For every point $p \in Y$ and every nonzero tangent vector $v \in T_pY$, the differential
\begin{align*}
d\iota_p: T_pY \to T_{\iota(p)}X
\end{align*}
is injective and complex-linear. Hence $d\iota_p(v) \neq 0$, and the positivity of the Kähler form $\omega$ gives
\begin{align*}
\eta_p(v,J_Yv)
=
\omega_{\iota(p)}(d\iota_p(v),J_Xd\iota_p(v))
>
0.
\end{align*}
Thus $\eta$ is a Kähler form on $Y$.
[guided]
We first move the problem entirely onto $Y$. Let $\iota:Y\hookrightarrow X$ denote the inclusion map, and let $J_X:TX\to TX$ and $J_Y:TY\to TY$ denote the complex structures on $X$ and $Y$, respectively. Define the pulled-back two-form
\begin{align*}
\eta := \iota^*\omega \in \Omega^2(Y).
\end{align*}
Because exterior differentiation commutes with pullback, and because $\omega$ is closed on $X$, we have
\begin{align*}
d\eta = d(\iota^*\omega) = \iota^*(d\omega) = 0.
\end{align*}
The inclusion $\iota: Y \hookrightarrow X$ is holomorphic, so it preserves complex tangent directions. Therefore the pullback of the real $(1,1)$-form $\omega$ is again a real $(1,1)$-form on $Y$.

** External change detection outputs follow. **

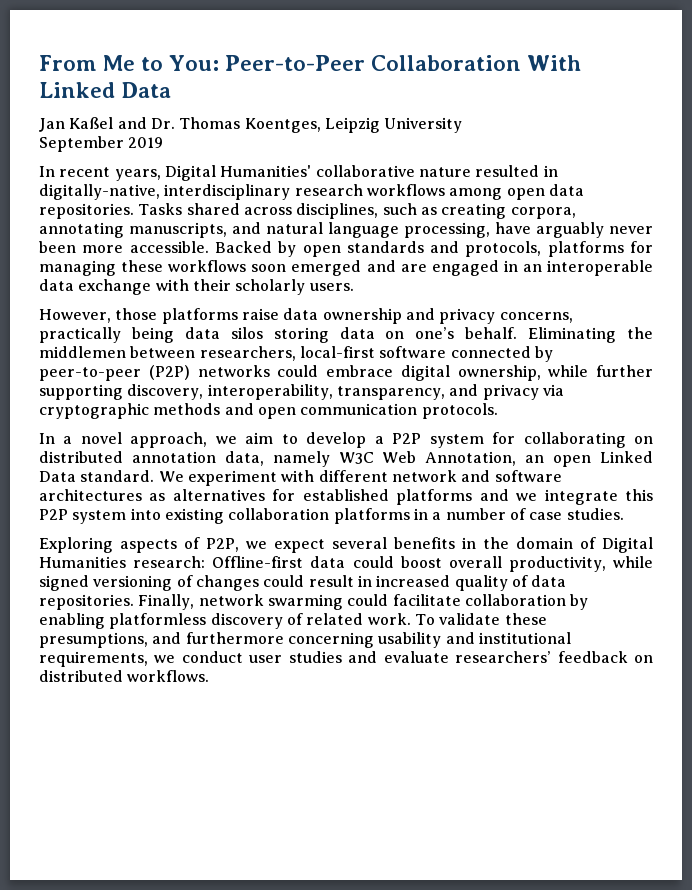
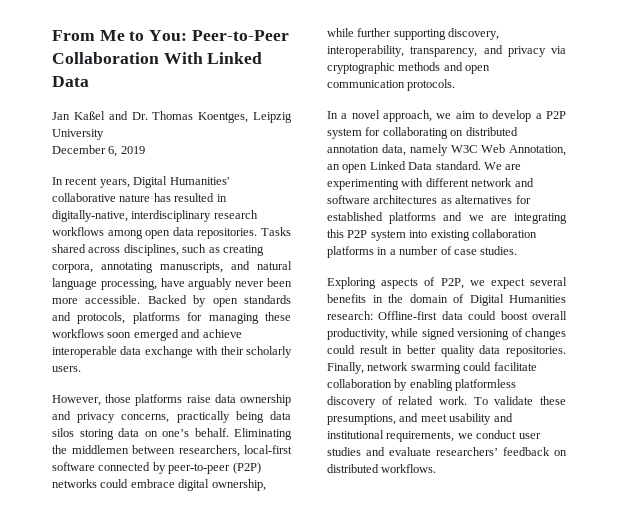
[39,136,124,152] September -> [52,145,118,157] December 6,
(471, 172) none -> [153,193,171,202] has
[400,260,542,276] are engaged in an -> [202,329,242,338] achieve
[187,470,277,486] experiment -> [505,164,522,170] [327,179,399,190] are experimenting
[544,489,618,505] integrate -> [490,213,567,224] are integrating
[376,575,528,591] increased quality of -> [407,345,475,357] better quality
[185,632,374,648] furthermore concerning -> [420,414,447,422] meet

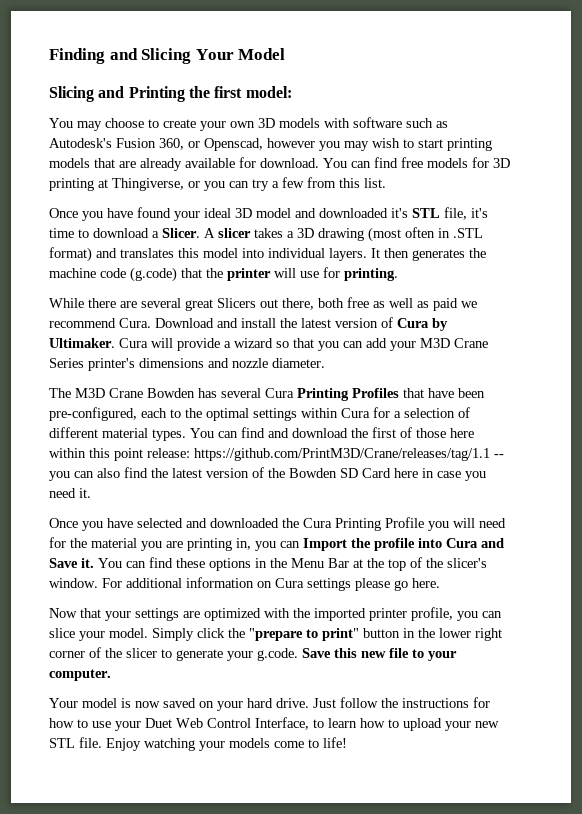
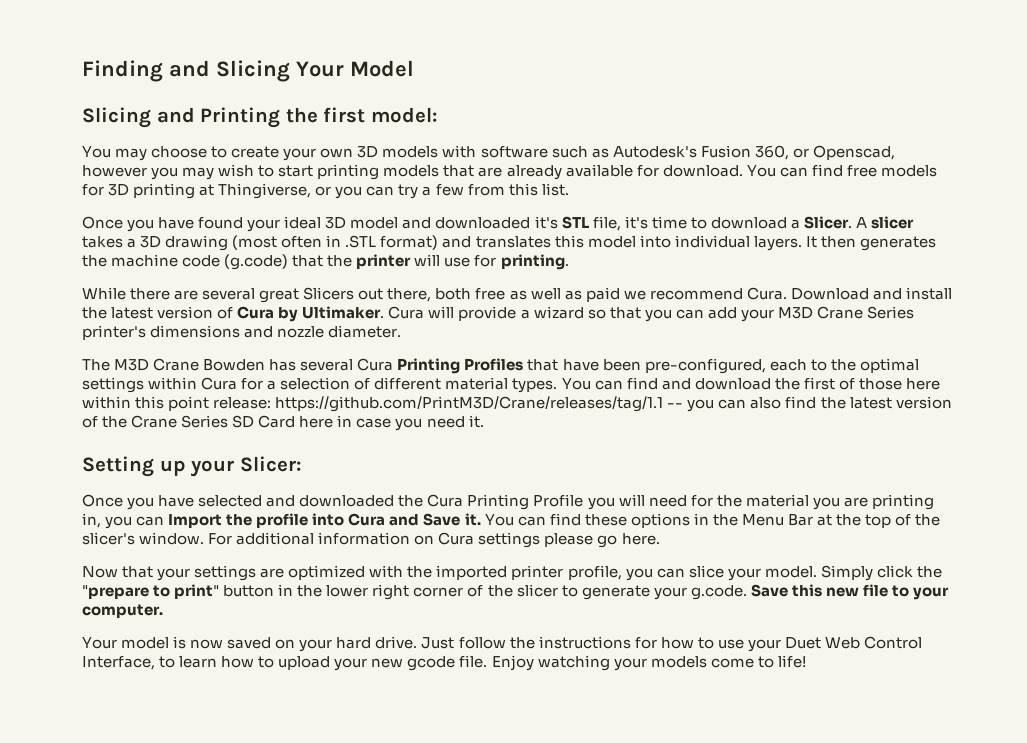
[289,468,337,478] Bowden -> [131,415,229,428] Crane Series
(91, 493) none -> [82,456,302,477] // Setting up your Slicer:
[49,738,75,748] STL -> [407,656,456,671] gcode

It remains to check positivity. Fix $p \in Y$ and a nonzero vector $v \in T_pY$. The differential of the inclusion is the injective complex-[linear map](/page/Linear%20Map)
\begin{align*}
d\iota_p: T_pY \to T_{\iota(p)}X.
\end{align*}
Since $v \neq 0$, injectivity gives $d\iota_p(v) \neq 0$. Since $d\iota_p$ is complex-linear, it intertwines the complex structures:
\begin{align*}
d\iota_p(J_Yv)=J_Xd\iota_p(v).
\end{align*}
Therefore
\begin{align*}
\eta_p(v,J_Yv)
=
\omega_{\iota(p)}(d\iota_p(v),d\iota_p(J_Yv))
=
\omega_{\iota(p)}(d\iota_p(v),J_Xd\iota_p(v))
>
0,
\end{align*}
where the final inequality is exactly the positivity condition for the Kähler form $\omega$ on $X$. Hence $\eta$ is a Kähler form on $Y$.
[/guided]
[/step]
[step:Identify the top wedge as a positive volume form]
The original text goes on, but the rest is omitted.